Shop Black Enterprise® (SBE) is a merchant cooperative association whose mission is to build these Black/Minority small businesses providing AI and financial resources to level the playing field with white owned businesses. In conjunction with its strategic partner the SORC® Radio Network SBE is committed to raise the annual revenue of small Black sole proprietorships to the $250,000 invisible threshold acting as a barrier of entry to gain access to AI resources, banks and government Contracts. Through the Shop Black Enterprise Showcase™ on SORC Radio each merchant in rotation will get 10 minutes to show their products and services to a viewing/listening audience of over 37 million shoppers globally.The goal is to increase generational wealth the strength of underserved communities.
The first steps include raising money to fund Black entrepreneurs and turn sole proprietorships to into employer companies.
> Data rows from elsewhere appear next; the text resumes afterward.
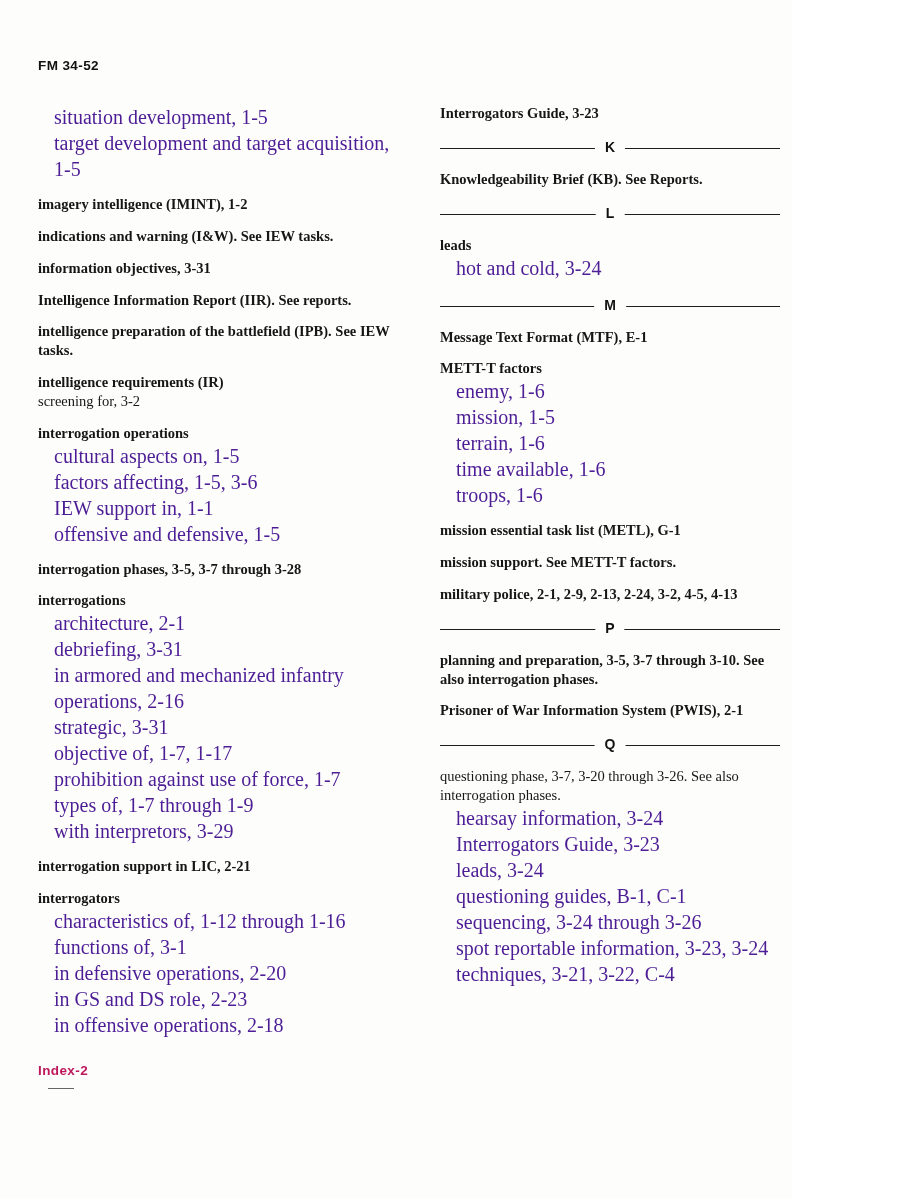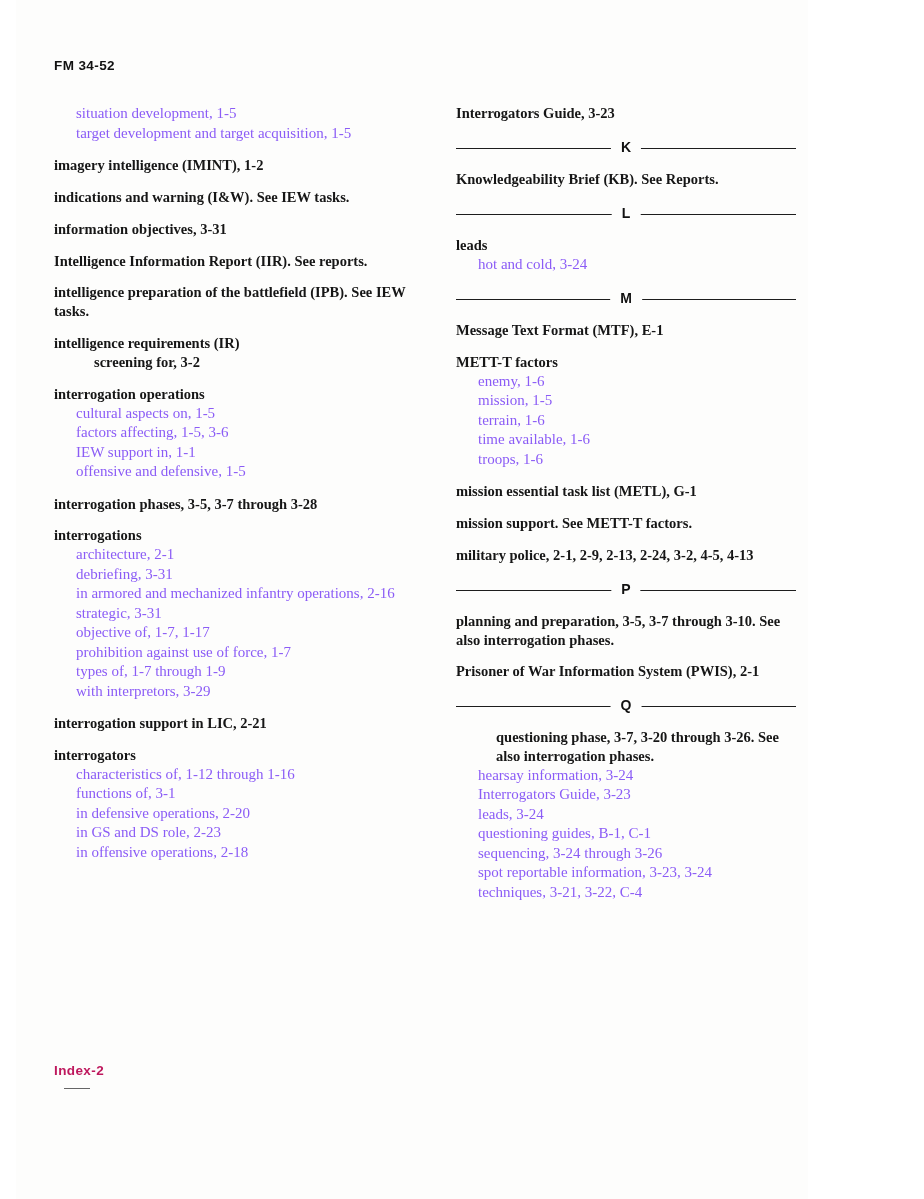--- a/index.html
+++ b/index.html
@@ -17,7 +17,7 @@
   }
   .page {
     position: absolute;
-    left: 16px; top: 0;
+    left: 0; top: 0;
     width: 792px;
     height: 1199px;
     background: #fdfdfc;

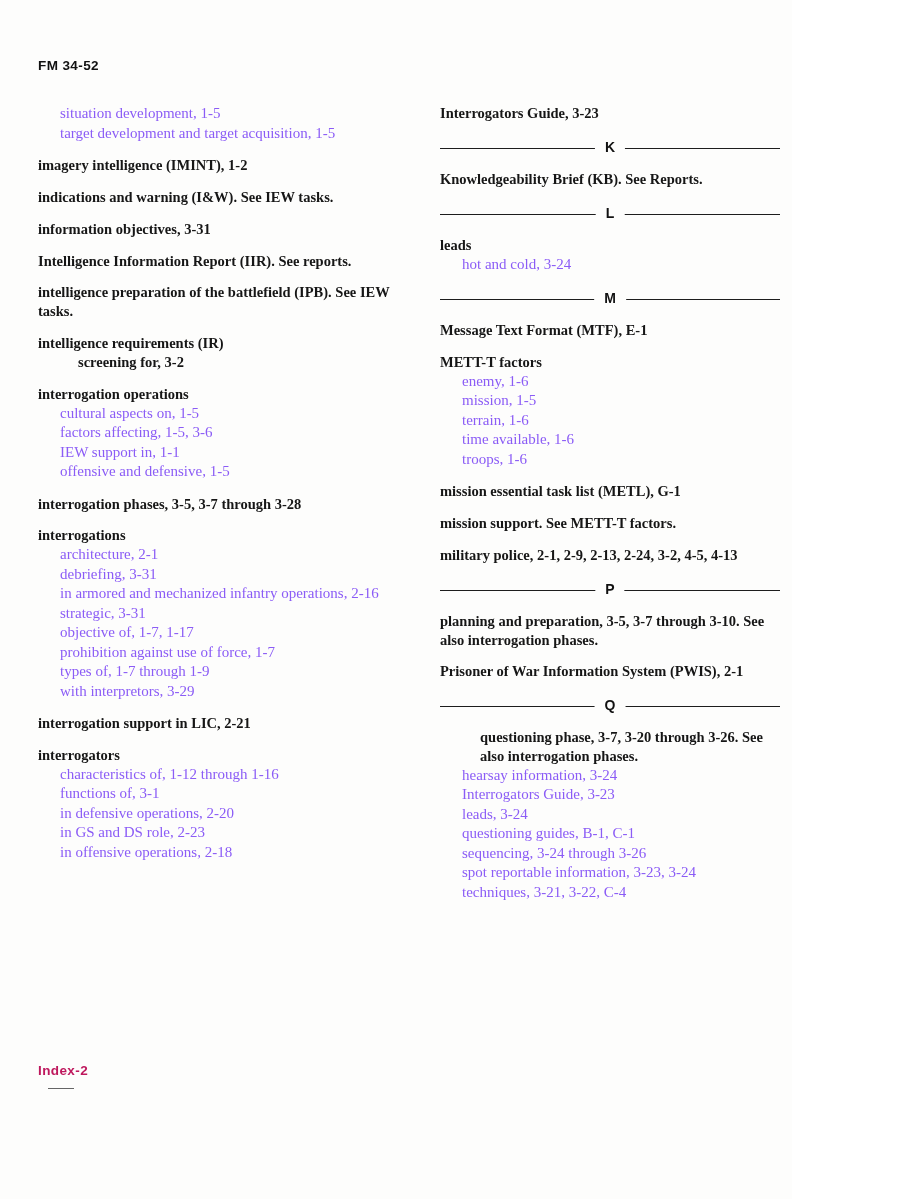--- a/index.html
+++ b/index.html
@@ -83,9 +83,9 @@
     margin-left: 40px;
   }
   .sub {
-    font-size: 15px;
-    margin-left: 22px;
-    color: #8b5cf6;
+    font-size: 20px;
+    margin-left: 16px;
+    color: #4c1d95;
   }
   .letter-block {
     margin-top: 4px;

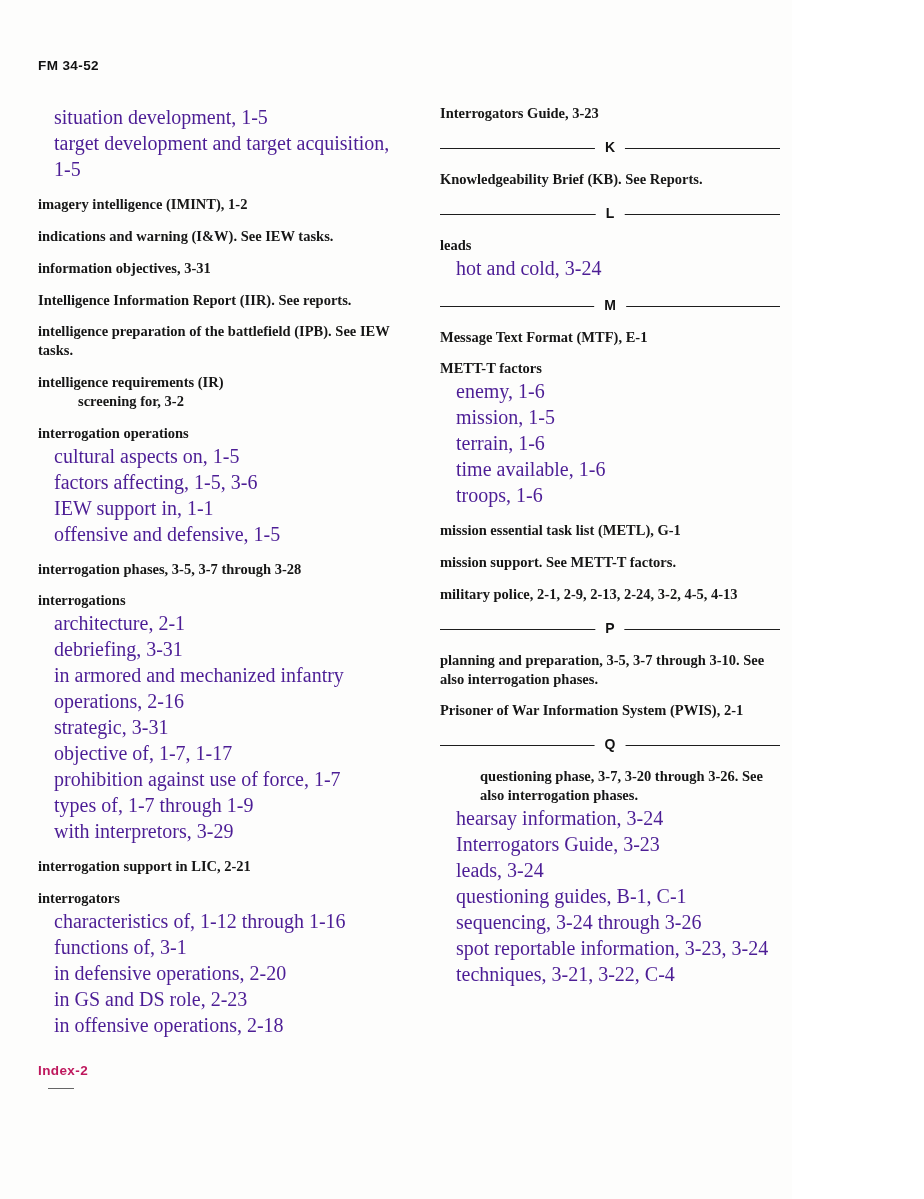--- a/index.html
+++ b/index.html
@@ -79,8 +79,7 @@
     color: #161616;
   }
   .term.plain {
-    font-weight: bold;
-    margin-left: 40px;
+    font-weight: normal;
   }
   .sub {
     font-size: 20px;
To achieve this objective the charitable concert, Black Business Matters Live Aid Concert™ scheduled for 2023 is a major source of revenue to support and to grow Black small businesses and entrepreneurs.
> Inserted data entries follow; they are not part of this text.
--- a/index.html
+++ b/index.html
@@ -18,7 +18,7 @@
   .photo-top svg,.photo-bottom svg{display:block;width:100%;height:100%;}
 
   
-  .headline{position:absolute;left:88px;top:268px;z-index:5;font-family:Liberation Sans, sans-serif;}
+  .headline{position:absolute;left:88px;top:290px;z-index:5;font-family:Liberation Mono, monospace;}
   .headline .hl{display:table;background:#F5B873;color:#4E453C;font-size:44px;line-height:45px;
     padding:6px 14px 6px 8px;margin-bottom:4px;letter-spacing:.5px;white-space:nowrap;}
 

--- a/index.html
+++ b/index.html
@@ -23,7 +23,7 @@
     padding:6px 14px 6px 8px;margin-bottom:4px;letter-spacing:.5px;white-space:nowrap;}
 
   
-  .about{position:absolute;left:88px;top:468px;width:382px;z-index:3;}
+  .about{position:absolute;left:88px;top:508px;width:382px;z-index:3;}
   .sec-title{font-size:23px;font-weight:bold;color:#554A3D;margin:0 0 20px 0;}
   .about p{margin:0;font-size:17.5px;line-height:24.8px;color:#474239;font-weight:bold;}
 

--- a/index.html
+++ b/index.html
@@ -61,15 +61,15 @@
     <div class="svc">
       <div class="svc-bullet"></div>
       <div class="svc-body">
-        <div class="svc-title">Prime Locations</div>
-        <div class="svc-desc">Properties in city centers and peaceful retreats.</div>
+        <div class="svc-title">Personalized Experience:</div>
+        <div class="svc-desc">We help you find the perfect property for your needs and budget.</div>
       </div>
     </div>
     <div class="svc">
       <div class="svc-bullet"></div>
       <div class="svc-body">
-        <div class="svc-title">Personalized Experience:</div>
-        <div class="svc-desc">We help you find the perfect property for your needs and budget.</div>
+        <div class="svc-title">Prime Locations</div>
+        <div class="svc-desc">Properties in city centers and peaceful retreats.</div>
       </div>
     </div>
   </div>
The problem of invisibility of 96% of Black small businesses is further compounded by the assessment of risk in existing underwriting processes that often perpetuates bias and inequities. Because firms need capital to expand, biased underwriting is why sole proprietorships often cannot convert to employer firms. Further, because business owners often use home appraisals to get capital for their businesses, discrimination in home appraisals shut Black business owners out of these opportunities.
Even when capital is available, it is often structured in a way that is difficult for sole proprietorships to access. Most loans must be repaid based on a given length of time, but the alternative from Mission Driven Finance triggers repayment based on business-health metrics, such as when businesses reach specific revenue targets.
At a January 17, 2022 event marking Martin Luther King Jr. Day, Treasury Secretary Janet Yellen said, “From Reconstruction, to Jim Crow, to the present day, our economy has never worked fairly for Black Americans—or, really, for any American of color.” Yellen’s remarks were an acknowledgement that U.S. policymakers have established racially tilted rules for the economy, prohibiting intergenerational wealth transfers among Black Americans, among many other harms.
According to the Federal Reserve, in 2019, the median net worth of white families was $188,200—7.8 times that of their Black peers, at $24,100. That wealth gap translates to many other disparities, including in business ownership, which is heavily influenced by individual and family wealth. In 2019, there were a total of 5,771,292 employer firms (businesses with more than one employee), of which only 2.3% (134,567) were Black-owned, even though Black people comprise 14.2% of the country’s population. In 2021, only 4.1% of Black-owned businesses were employer firms, 95.9% were sole proprietorships.
“Black-owned businesses received loans through the Paycheck Protection Program that were approximately 50 percent lower than White-owned businesses with similar characteristics,” one nationwide study found. Likewise, the SBCS shows that only 43% of Black-owned firms received all of the PPP funding they applied for, compared to 61% of Latino- or Hispanic-owned firms, 68% of Asian American-owned firms, and 79% of white-owned firms. The first-come, first-serve nature of the PPP compelled mainstream banks to work with existing customers. This is a problem because Black people are significantly underserved by mainstream banks and the financial services sector in general. Debanking is a serious problem for Black entrepreneurs, Black sole proprietorships and building generational wealth.